No-mixed behaviour HISAT2

Sammy · May 22, 2019, 7:23pm

Heyya,

I am trying to adapt the HISAT2 options to my samples and I encountered this problem:

I know what I want: I don’t want HISAT2 to try and align individual mates.

So I should add the command --no mixed behaviour.

But what this means in Galaxy? Yes or No?

It basically says: HISAT2 does this. By default is False (no-mixed). Do you want for No-mixed behaviour to be disabled? Y/N.

It sounds like I am disabling the button that disables? Is Galaxy using the default settings for HISAT2 (and other programs)? Or it comes with its own recommendations?

I am not sure what Yes and No mean in this context. Am I reading too much into this?

jennaj · May 22, 2019, 9:10pm

Then leave the option as the tool form default (set to “No”).

I agree this is a bit confusing … underlying tool defaults versus tool form defaults … but hope that helps!

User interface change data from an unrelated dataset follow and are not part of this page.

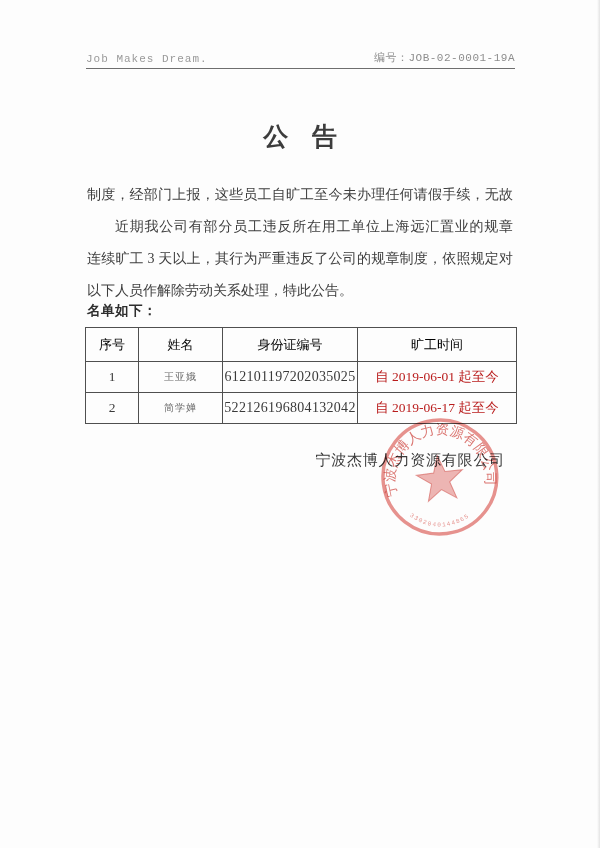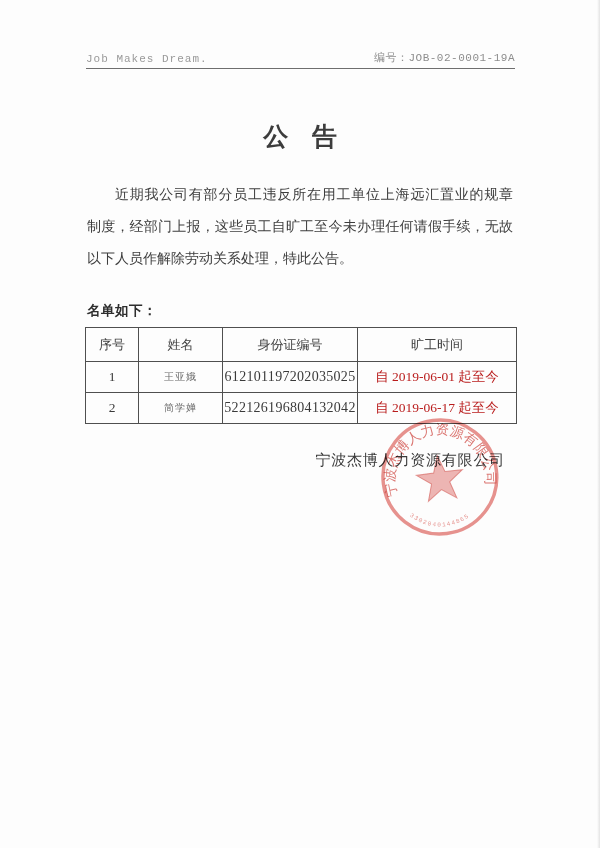"近期我公司有部分员工违反所在用工单位上海远汇置业的规章" div.body-line { order: before "制度，经部门上报，这些员工自旷工至今未办理任何请假手续，无故" -> after "制度，经部门上报，这些员工自旷工至今未办理任何请假手续，无故" }
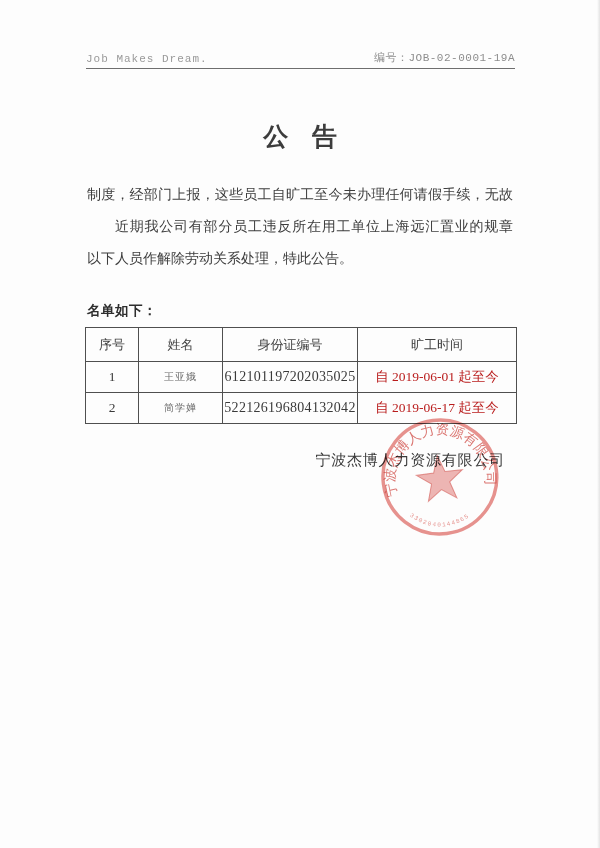"连续旷工 3 天以上，其行为严重违反了公司的规章制度，依照规定对" div.body-line { html: none -> <div>连续旷工 3 天以上，其行为严重违反了公司的规章制度，依照规定对</div> }
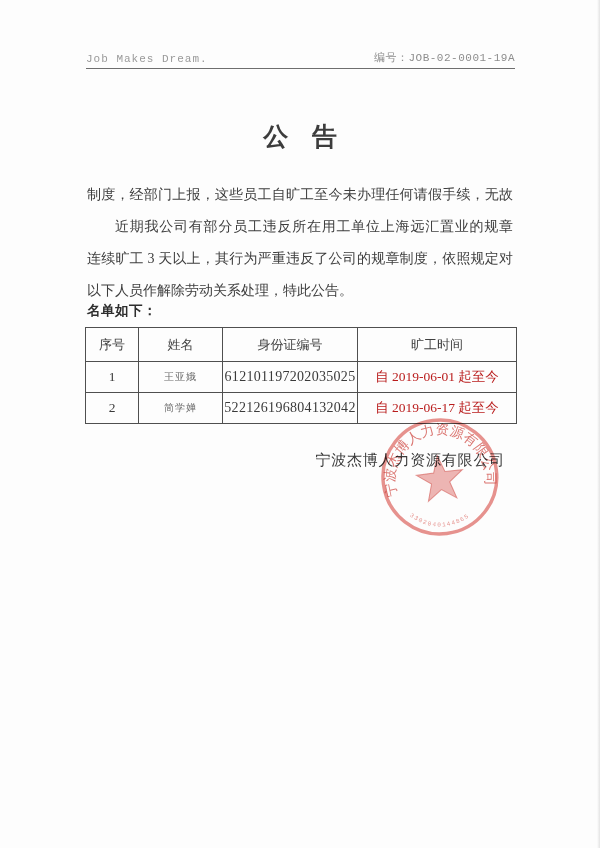"序号" .notice-table thead th { color: #404040 -> #000000 }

Sammy · May 22, 2019, 9:45pm

Right, so the underlying tool defaults would be what HISAT2 has on default. Tool form defaults would be Galaxy. So Galaxy adds --no-mixed command as a default. So at the question: Disable no-mixed behavior? the answer: NO, keep the command there.

Is this right?

I tried to google the terms and I couldn’t really find them.

jennaj · May 22, 2019, 10:18pm

Correct, keep the setting at No

Sammy · July 18, 2019, 7:54am

Now that I looked into the Galaxy command line, in HISAT2 there is not the command no-mixed behavior

ln -s ‘naming_the_file_and_location’ genome.fa && hisat2-build -p {GALAXY_SLOTS:} genome.fa genome && ln -f -s ‘naming_the_file_and_location’ input_f.fastq.gz && ln -f -s ‘naming_the_file_and_location’ input_r.fastq.gz && hisat2 -p {GALAXY_SLOTS:} -x ‘genome’ -1 ‘input_f.fastq.gz’ -2 ‘input_r.fastq.gz’ --rna-strandness FR | samtools sort -l 0 -O bam
| samtools view -O bam -@ ${GALAXY_SLOTS:} -o ‘naming_the_file_and_location_of_the_final_file’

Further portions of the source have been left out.